The Arab Republic of Egypt, commonly known as Egypt, kemet in Ancient Egyptian, is a republic predominantly in north-eastern Africa, together with the Sinai in southwest Asia.
Egypt is the second most populous country in Africa, and the vast majority of its 77 million population (2005) lives less than a kilometer away from the banks of the River Nile (about 40,000 km²), where the only arable agricultural land is found. Large areas of land are part of the Sahara Desert and are sparsely inhabited. The majority of Egyptians today are urban, living in the great Arab population centers of greater Cairo, the largest city in Africa, and Alexandria.

Egypt is famous for its ancient civilization and some of the world’s most stunning ancient monuments, including the Giza Pyramids, the Karnak Temple and the Valley of the Kings; the southern city of Luxor contains a particularly large number of ancient artifacts. Today, Egypt is widely regarded as the main political and cultural centre of the Arab and Middle Eastern regions.

2011 revolution
On 25 January 2011, widespread protests began against Mubarak’s regime. These took the form of an intensive campaign of civil resistance supported by very large numbers of people and mainly consisting of continuous mass demonstrations. By 29 January it became clear that Mubarak’s regime had lost control when a curfew order was ignored, and the army took a semi-neutral stance on enforcing the curfew decree. Some protesters, a very small minority in Cairo, expressed nationalistic views against what they deemed was foreign interference, highlighted by the then held view that the U.S. administration had failed to take sides, as well as linking the regime with Israel.

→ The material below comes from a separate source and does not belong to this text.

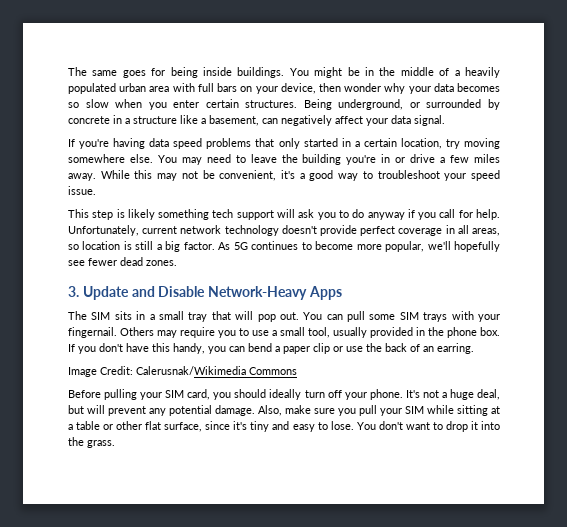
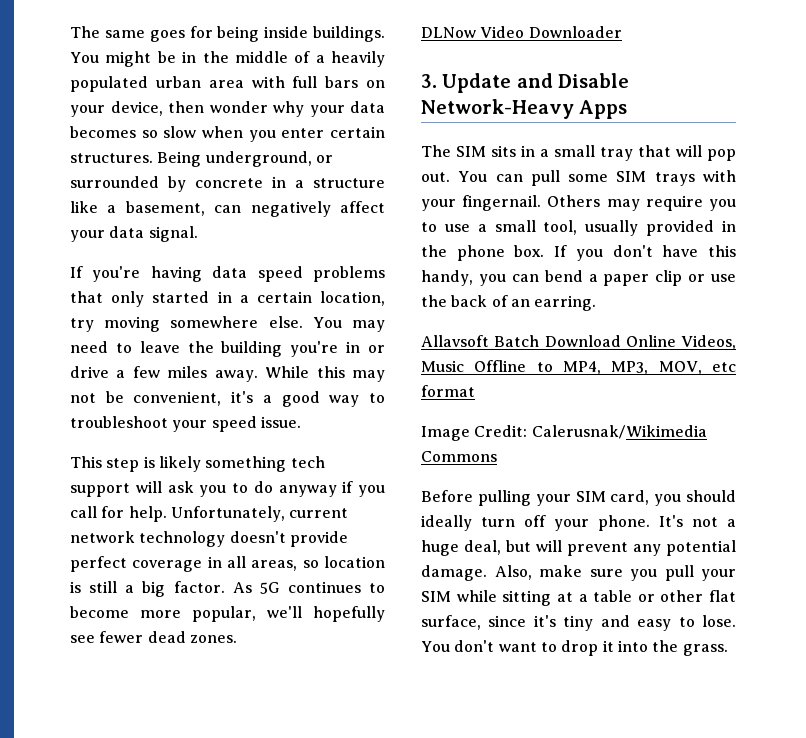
+ DLNow Video Downloader
+ Allavsoft Batch Download Online Videos, Music Offline to MP4, MP3, MOV, etc format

On 11 February 2011, Mubarak resigned and fled Cairo. Vice President Omar Suleiman announced that Mubarak had stepped down and that the Egyptian military would assume control of the nation’s affairs in the short term. Jubilant celebrations broke out in Tahrir Square. On 13 February 2011 the Supreme Council of Egyptian Armed Forces dissolved Egypt’s parliament and suspended the Constitution. The Supreme Council is committed to a transition to a civilian authority, and said elections will be held on time. Parliamentary elections are held, and presidential elections are to be held by June, 2012.